• The problem: Nothing but the text of the records should come back; copy it exactly and leave the pictures out.

[Content revision data]
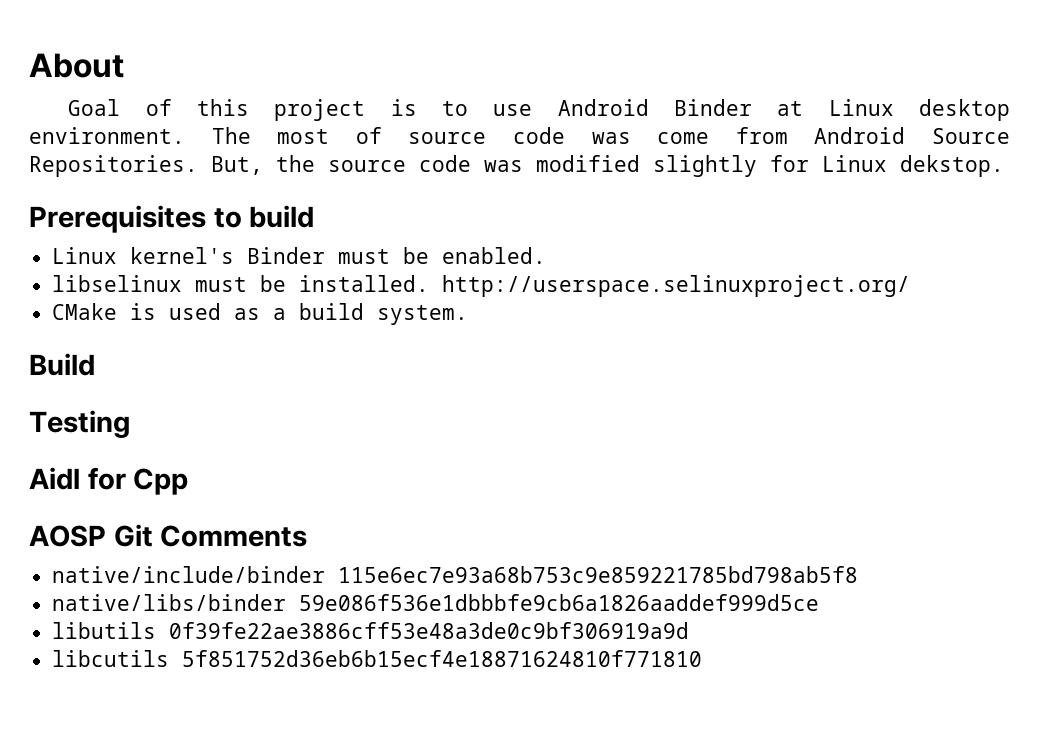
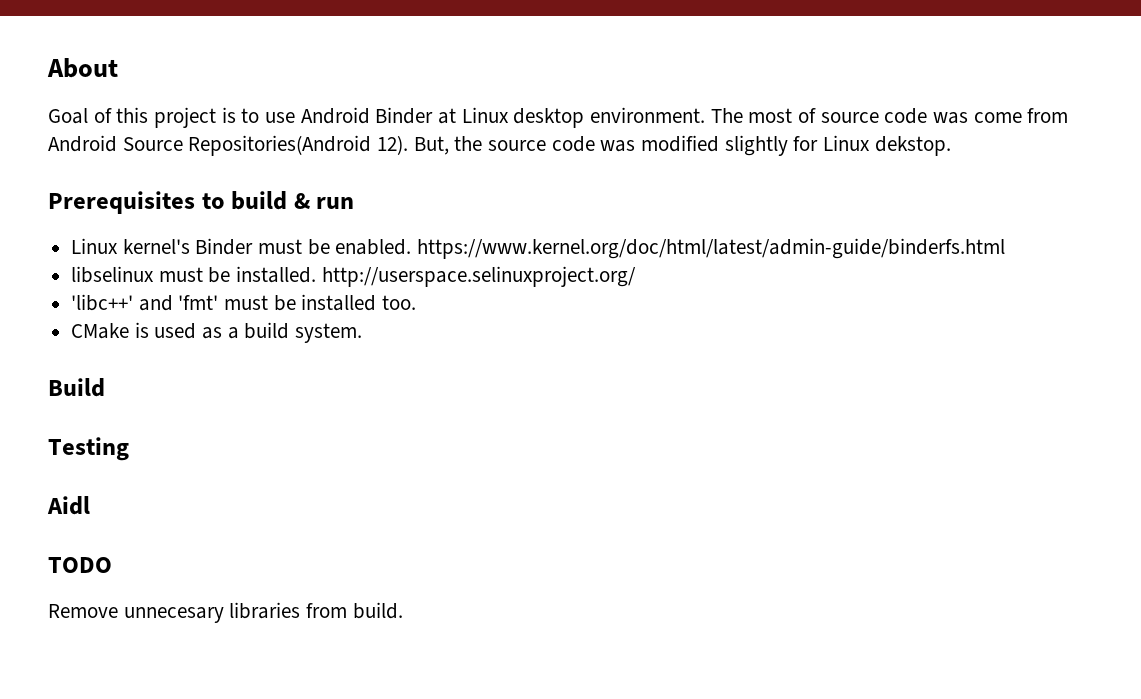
[29,155,198,177] Repositories. -> [188,135,409,156] Repositories(Android 12).
(315, 216) none -> [293,193,355,209] & run
(547, 255) none -> [417,238,1006,259] https://www.kernel.org/doc/html/latest/admin-guide/binderfs.html
(911, 286) none -> [71,294,417,311] // 'libc++' and 'fmt' must be installed too.
[87,467,189,495] [29,524,308,547] [52,566,859,583] [52,594,820,611] [52,622,690,639] [52,650,703,667] for Cpp // AOSP Git Comments // native/include/binder 115e6ec7e93a68b753c9e859221785bd798ab5f8 // native/libs/binder 59e086f536e1dbbbfe9cb6a1826aaddef999d5ce // libutils 0f39fe22ae3886cff53e48a3de0c9bf306919a9d // libcutils 5f851752d36eb6b15ecf4e18871624810f771810 -> [48,557,112,573] [48,602,403,623] // TODO // Remove unnecesary libraries from build.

• Expected output:
[29,155,198,177] Repositories. -> [188,135,409,156] Repositories(Android 12).
(315, 216) none -> [293,193,355,209] & run
(547, 255) none -> [417,238,1006,259] https://www.kernel.org/doc/html/latest/admin-guide/binderfs.html
(911, 286) none -> [71,294,417,311] // 'libc++' and 'fmt' must be installed too.
[87,467,189,495] [29,524,308,547] [52,566,859,583] [52,594,820,611] [52,622,690,639] [52,650,703,667] for Cpp // AOSP Git Comments // native/include/binder 115e6ec7e93a68b753c9e859221785bd798ab5f8 // native/libs/binder 59e086f536e1dbbbfe9cb6a1826aaddef999d5ce // libutils 0f39fe22ae3886cff53e48a3de0c9bf306919a9d // libcutils 5f851752d36eb6b15ecf4e18871624810f771810 -> [48,557,112,573] [48,602,403,623] // TODO // Remove unnecesary libraries from build.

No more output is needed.